I don’t understand the logic behind that.
Note that projecting the ?RAND variable from the second query does not
force the join.
John
-----Original Message-----
From: John Walker <[email protected]>
Sent: Friday, 29 March 2024 08:55
To: [email protected]
Subject: RE: Performance question with joins
I did a bit more experimentation by putting the second subquery
inside some other clauses:
* FILTER EXISTS - no effect
* OPTIONAL - runtime around 0.5s
* MINUS - runtime around 0.5s
So, I assume that the engine is doing some form of nested loop join
to iterate through each solution from the first subquery and test against
the second.
Same as what is happening with FILTER EXISTS.

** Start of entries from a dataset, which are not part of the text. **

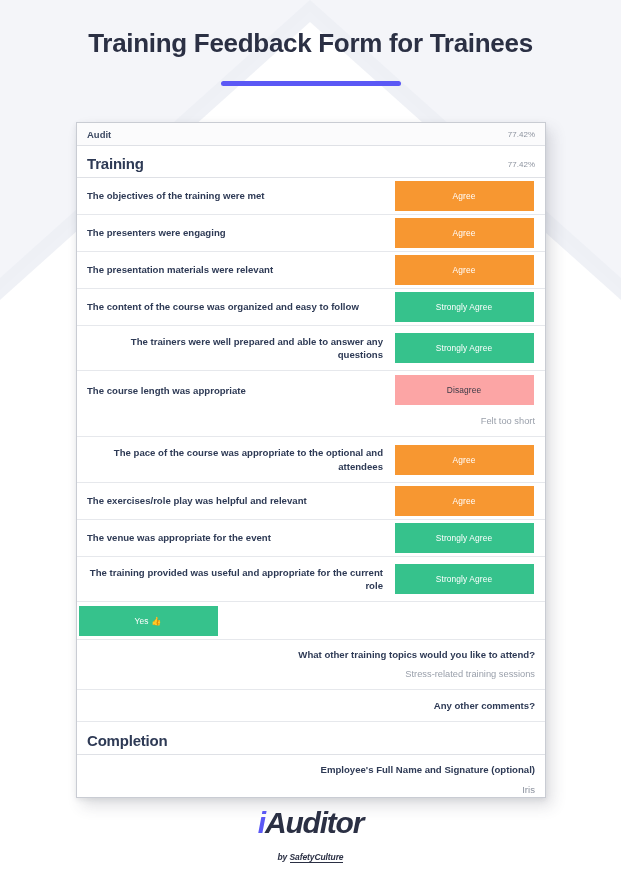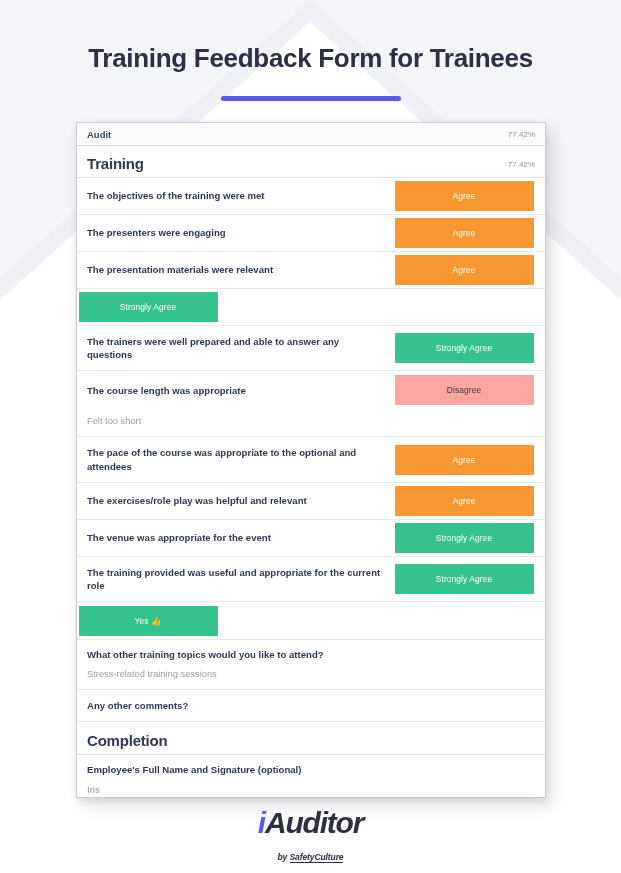"Training Feedback Form for Trainees" #header { padding-top: 44px -> 29px }
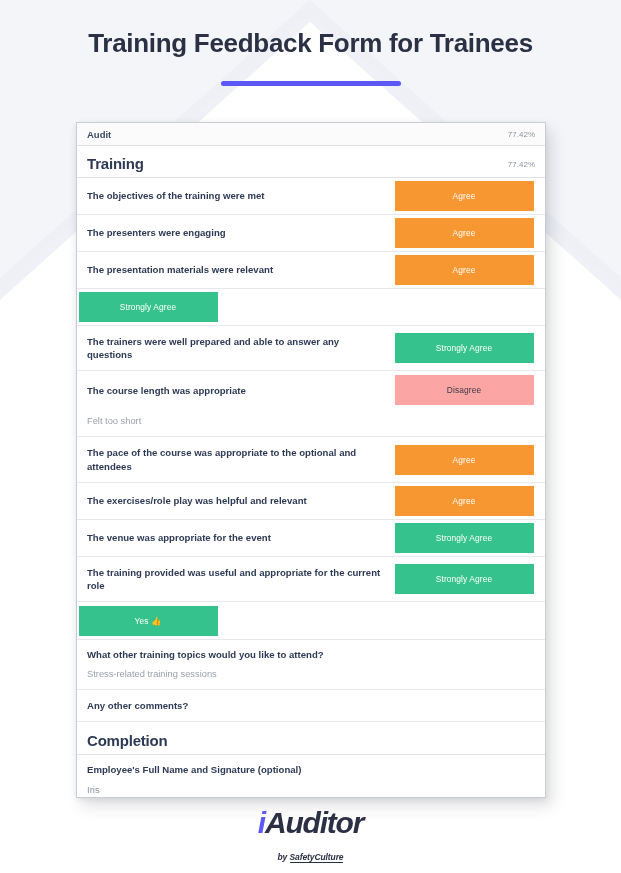"Audit" #doc-card-inner { text-align: none -> right }
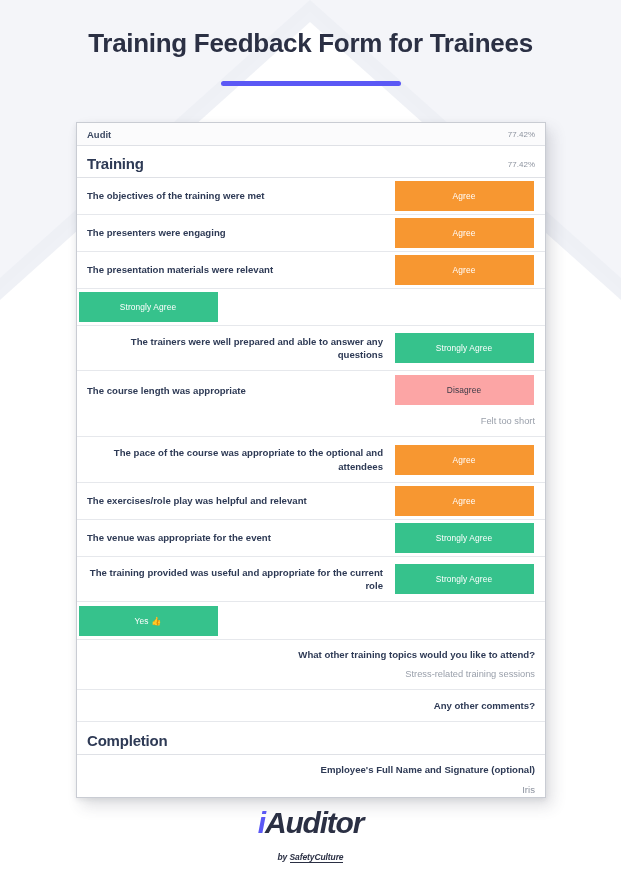"The content of the course" div.qtext { html: none -> <div>The content of the course was organized and easy to follow</div> }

A "hack" to get around this seems to be to add a redundant MINUS {}
between the subqueries.
John
-----Original Message-----
From: John Walker <[email protected]>
Sent: Friday, 29 March 2024 07:58
To: jena-users-ml <[email protected]>
Subject: Performance question with joins
Hi,
I am working with some data representing a 2D Cartesian coordinate
system representing simple grid array “maps”
The X and Y coordinates are represented as integers.
I want to join data from different “layers” in the data.
One layer contains a unique identifier for each position.
The other layer only contains a subset of coordinates.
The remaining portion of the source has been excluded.